**Your objective**. Return all of the entries word for word, but omit the pictures they contain.

**Structured diff data**.
========================
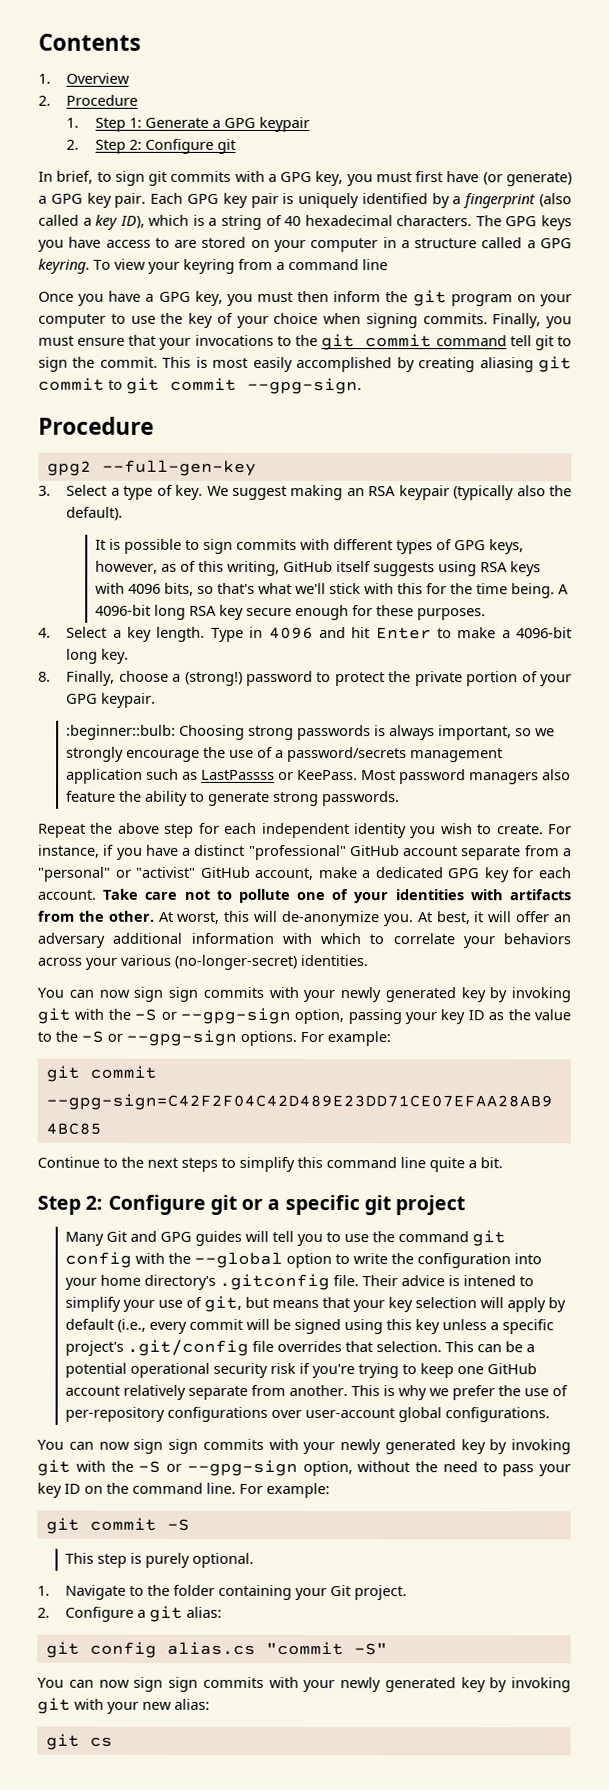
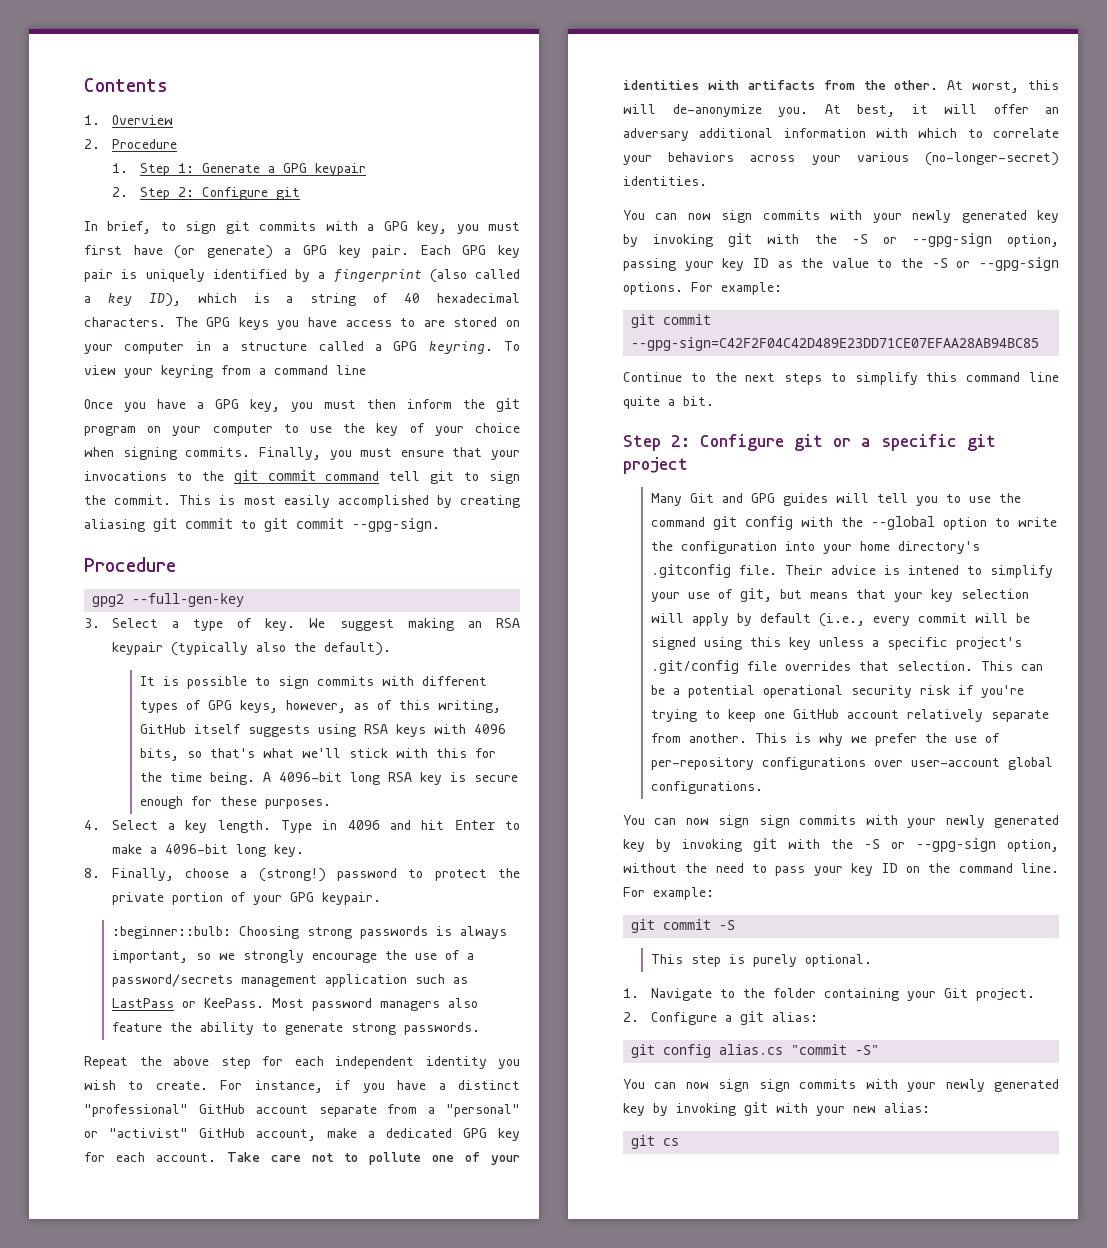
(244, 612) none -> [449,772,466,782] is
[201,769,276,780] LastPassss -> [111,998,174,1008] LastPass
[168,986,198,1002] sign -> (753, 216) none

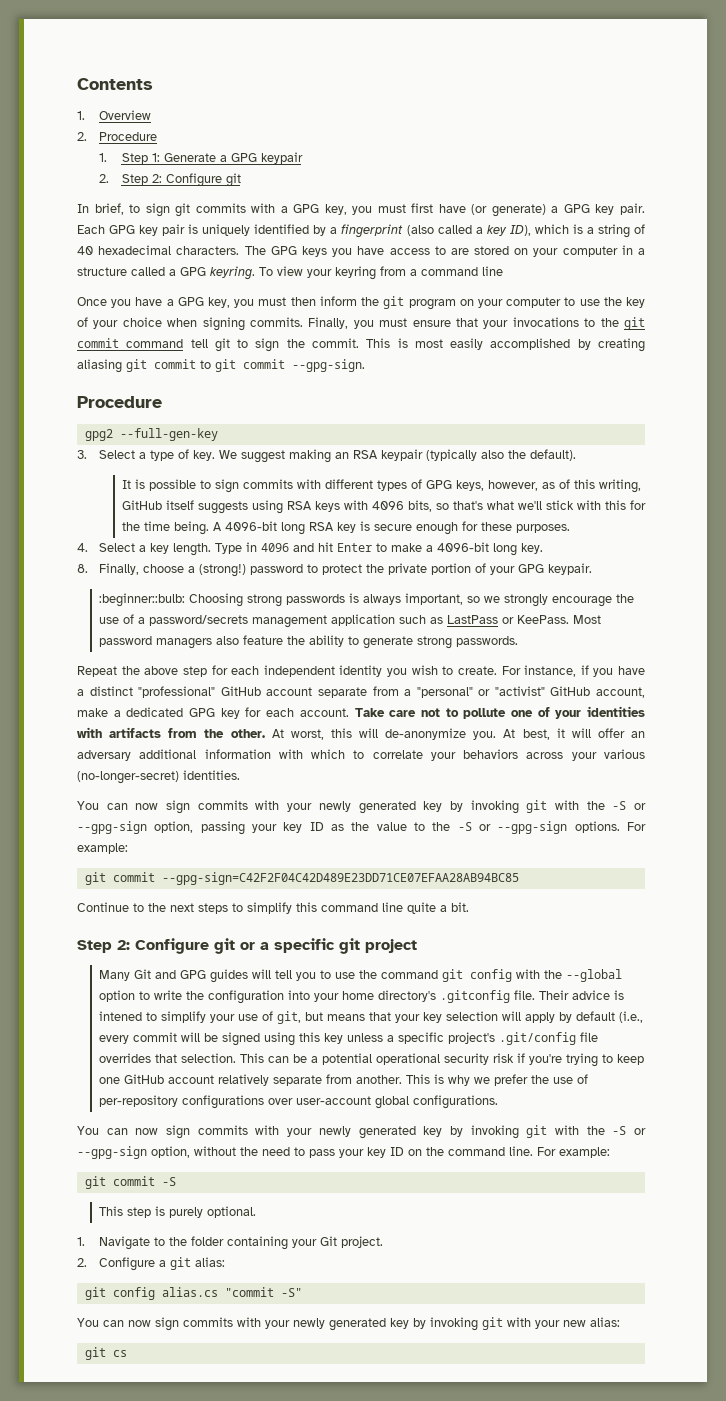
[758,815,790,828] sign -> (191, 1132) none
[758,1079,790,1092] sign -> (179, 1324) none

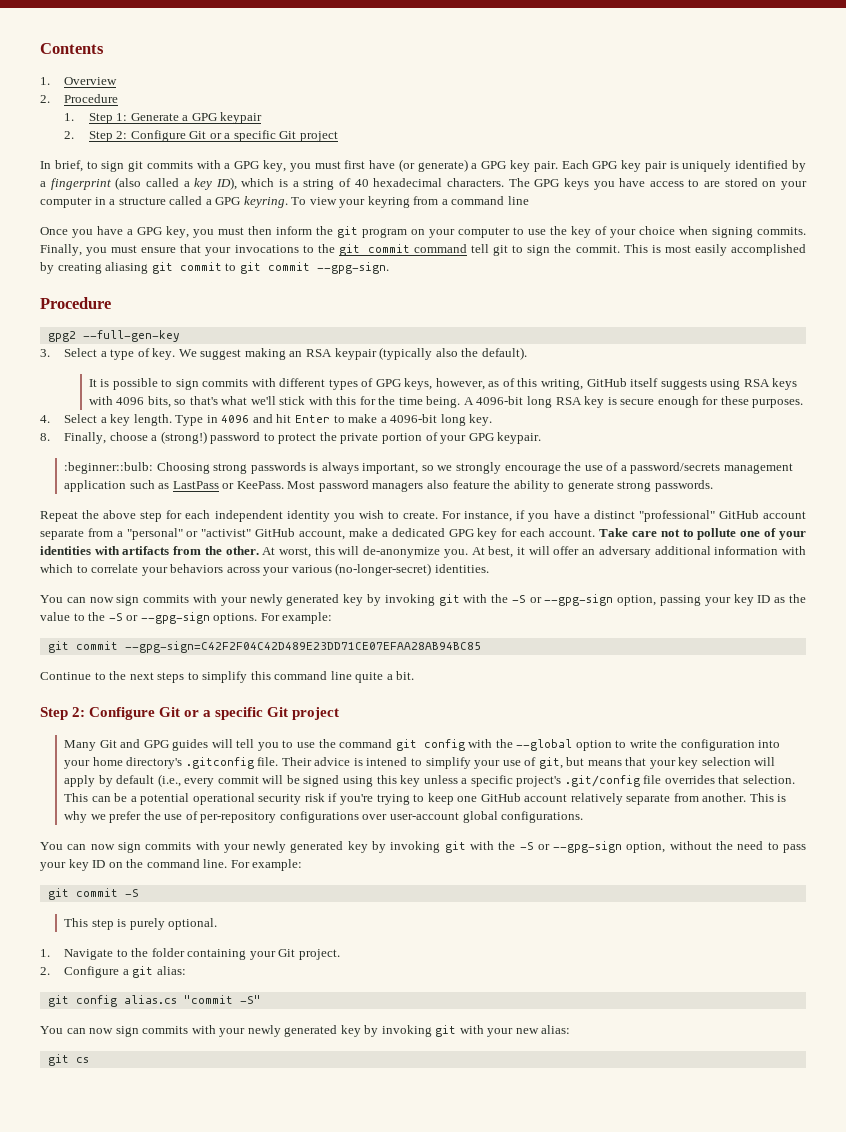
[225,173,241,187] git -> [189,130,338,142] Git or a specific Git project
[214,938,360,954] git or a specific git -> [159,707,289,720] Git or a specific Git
========================
**Answer to this exercise**.
(244, 612) none -> [449,772,466,782] is
[201,769,276,780] LastPassss -> [111,998,174,1008] LastPass
[168,986,198,1002] sign -> (753, 216) none

[758,815,790,828] sign -> (191, 1132) none
[758,1079,790,1092] sign -> (179, 1324) none

[225,173,241,187] git -> [189,130,338,142] Git or a specific Git project
[214,938,360,954] git or a specific git -> [159,707,289,720] Git or a specific Git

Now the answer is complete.